If the RCBS Supreme kit has no powder scale,you cannot check the powder throw from (I assume) the green Powder Measure thrower (by volume-scales of course weigh the charge). The RCBS Thrower should be accurate to about .1g ...but that means .1 +/- consistency between throws...assuming a fairly consistent throw motion by you,and decent metering powder....did you go for V140 as advised....

You don't either say what your target weight throw is....if it is from the Vihtavuori guide reloading data for v140 and the bullet weight you are using (not given) then hopefully you are throwing something well under the max...at least .5 g....so even your +2.5 gr overloads should not be excessive...safety,not accuarcy. But something is astray if you relly can't get consistency more like +/_ .2,even allowing for beginner status.

I would not be shooting maybe 2.5g over intended max,especially in brass where the bullets were compressing (previous post).

 

Length- again consistency,seating depth is very fine tuning,which tyou need not be concerned with yet-if ever...factory ammo is all 'one length fits all' (I've SAAMI spec) and works quite well,if quality is OK (I've fine tuning to individual rifles is not possible,nor does it matter for reasonable size targets (you said military reactivesreactives,within 600y-ammo has to be pretty poor not to hit fig 11s).

If your RCBS thrower is sound-then it should not stray outside something like .2g+/_.....look in the loaded case-you get an idea just by where th powder comes too if a load is way off....but a check every five is sensible (checked on ...decent beam scales....which you could/should use anyhow-likely to be. Better than thrower...but poor scales are a liability...check with a few bullets of known weight,which won't be out more than .4 g,roughly.

Good thrower are very consistent with good powder-eg Harrell,but are pricey....Bench Rest shooters often throw by volume,but they know they are .1 consistent (even if .1 on 25shot aggregate means hero to zero in competition!
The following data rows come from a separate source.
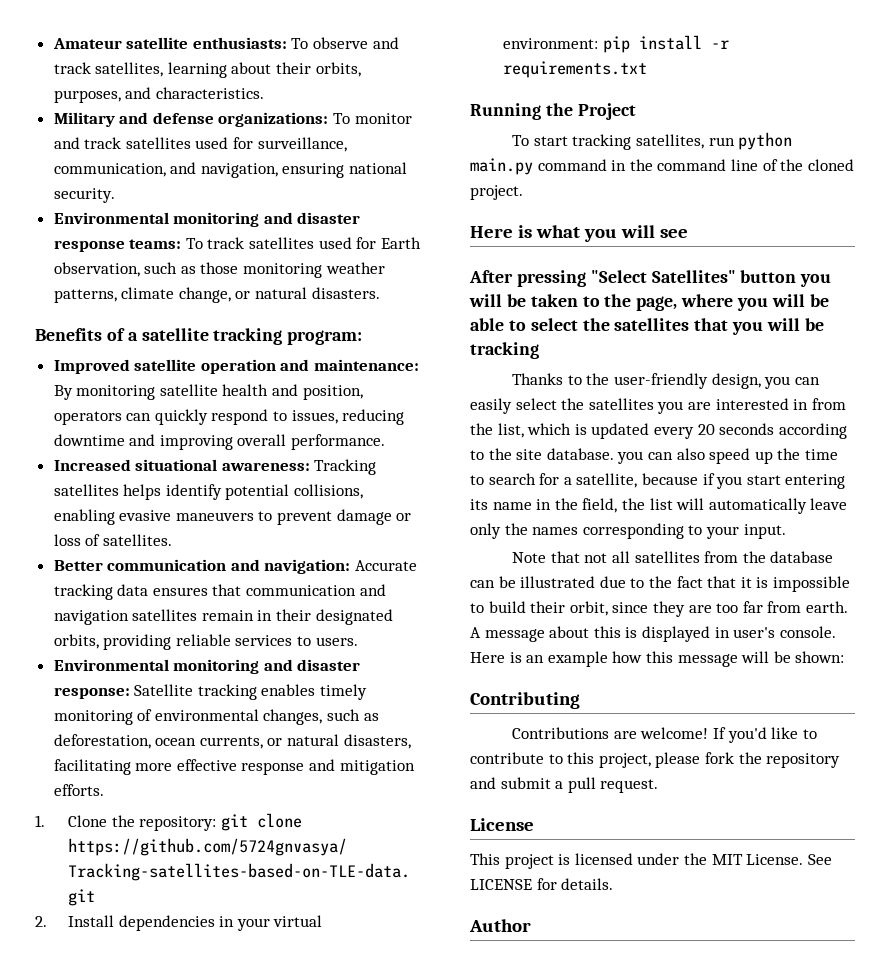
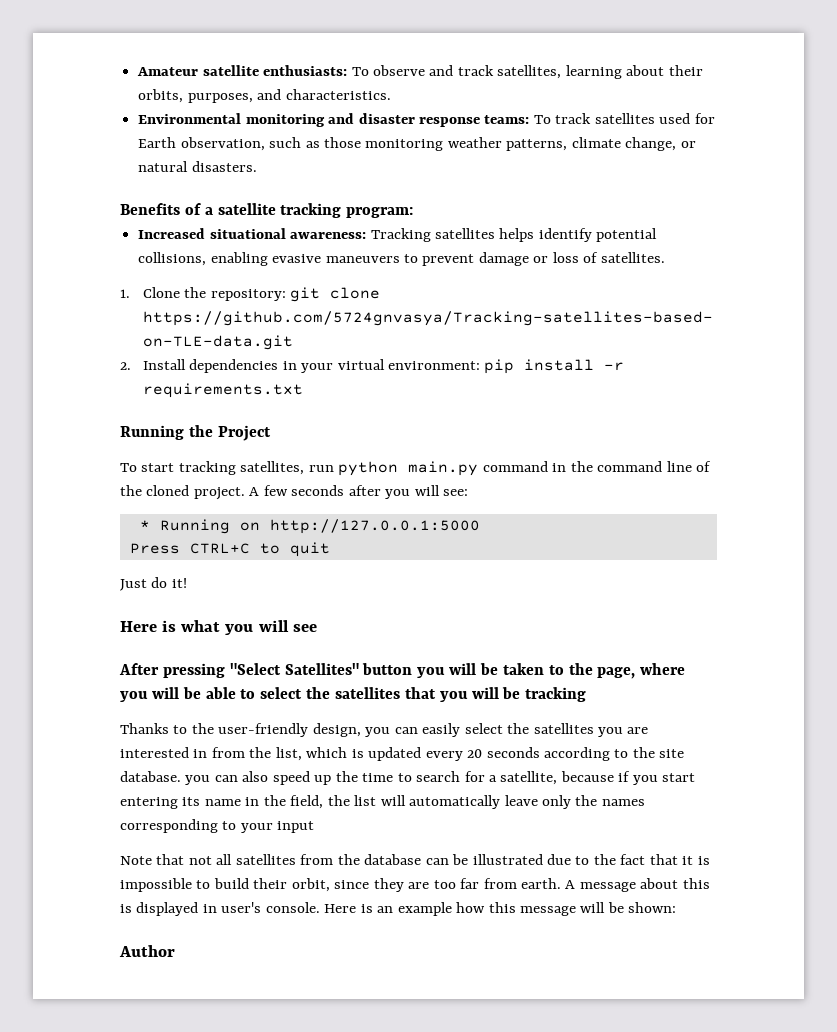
- Military and defense organizations: To monitor and track satellites used for surveillance, communication, and navigation, ensuring national security.
- Improved satellite operation and maintenance: By monitoring satellite health and position, operators can quickly respond to issues, reducing downtime and improving overall performance.
- Better communication and navigation: Accurate tracking data ensures that communication and navigation satellites remain in their designated orbits, providing reliable services to users.
- Environmental monitoring and disaster response: Satellite tracking enables timely monitoring of environmental changes, such as deforestation, ocean currents, or natural disasters, facilitating more effective response and mitigation efforts.
+ A few seconds after you will see:
+ * Running on http://127.0.0.1:5000
+ Press CTRL+C to quit
+ Just do it!
- Thanks to the user-friendly design, you can easily select the satellites you are interested in from the list, which is updated every 20 seconds according to the site database. you can also speed up the time to search for a satellite, because if you start entering its name in the field, the list will automatically leave only the names corresponding to your input.
+ Thanks to the user-friendly design, you can easily select the satellites you are interested in from the list, which is updated every 20 seconds according to the site database. you can also speed up the time to search for a satellite, because if you start entering its name in the field, the list will automatically leave only the names corresponding to your input
- Contributing
- Contributions are welcome! If you'd like to contribute to this project, please fork the repository and submit a pull request.
- License
- This project is licensed under the MIT License. See LICENSE for details.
YOu should be fine-at 'reactive target' level with what you have,carefully used....but you won't approach the intrinsic rifle precision with current inconsistency. (I'd be concerned that an overloaded case with a bit too much seating depth on a load already maybe slightly compressing...well,you get the picture....you will shoot better with a milder mid load anyhow. Cutting edge competitors at 1000y will go for top velocity-but that is a differnt scenarios/gear etc. It will be counterproductive for you at this stage,and removes error margins.

 

OK,check your target powder load is at least .5g under table max for th weight of bullet you are loading.

Check your powder thrower's consistency .25 +/_ is too much

Check each loaded round will go into magazine safely-just measure each for overall length,a tad less than magazine max.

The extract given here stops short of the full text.